The required output is a copy of each line in the material below that includes "font".

---------- Input

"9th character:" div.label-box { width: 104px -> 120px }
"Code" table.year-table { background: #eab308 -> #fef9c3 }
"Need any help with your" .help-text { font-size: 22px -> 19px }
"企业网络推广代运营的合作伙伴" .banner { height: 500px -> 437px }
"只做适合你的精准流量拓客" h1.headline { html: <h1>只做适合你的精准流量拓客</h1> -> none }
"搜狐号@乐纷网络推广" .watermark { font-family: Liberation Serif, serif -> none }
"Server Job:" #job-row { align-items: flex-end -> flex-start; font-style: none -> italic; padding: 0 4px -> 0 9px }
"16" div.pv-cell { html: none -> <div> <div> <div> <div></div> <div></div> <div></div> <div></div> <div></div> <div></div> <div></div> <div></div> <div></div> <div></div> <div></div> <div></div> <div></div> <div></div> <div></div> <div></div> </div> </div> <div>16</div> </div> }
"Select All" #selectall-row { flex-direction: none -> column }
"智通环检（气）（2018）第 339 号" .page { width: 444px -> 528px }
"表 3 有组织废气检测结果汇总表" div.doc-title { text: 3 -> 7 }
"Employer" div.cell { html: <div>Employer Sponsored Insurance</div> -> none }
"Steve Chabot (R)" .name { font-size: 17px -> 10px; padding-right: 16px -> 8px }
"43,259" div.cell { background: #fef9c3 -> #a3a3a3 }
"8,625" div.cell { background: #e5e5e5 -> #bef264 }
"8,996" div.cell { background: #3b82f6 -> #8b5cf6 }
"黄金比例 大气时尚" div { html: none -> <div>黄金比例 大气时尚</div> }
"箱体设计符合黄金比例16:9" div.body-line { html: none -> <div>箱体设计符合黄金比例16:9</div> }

--------------------

*Written reply*.
"Need any help with your" .help-text { font-size: 22px -> 19px }
"搜狐号@乐纷网络推广" .watermark { font-family: Liberation Serif, serif -> none }
"Server Job:" #job-row { align-items: flex-end -> flex-start; font-style: none -> italic; padding: 0 4px -> 0 9px }
"Steve Chabot (R)" .name { font-size: 17px -> 10px; padding-right: 16px -> 8px }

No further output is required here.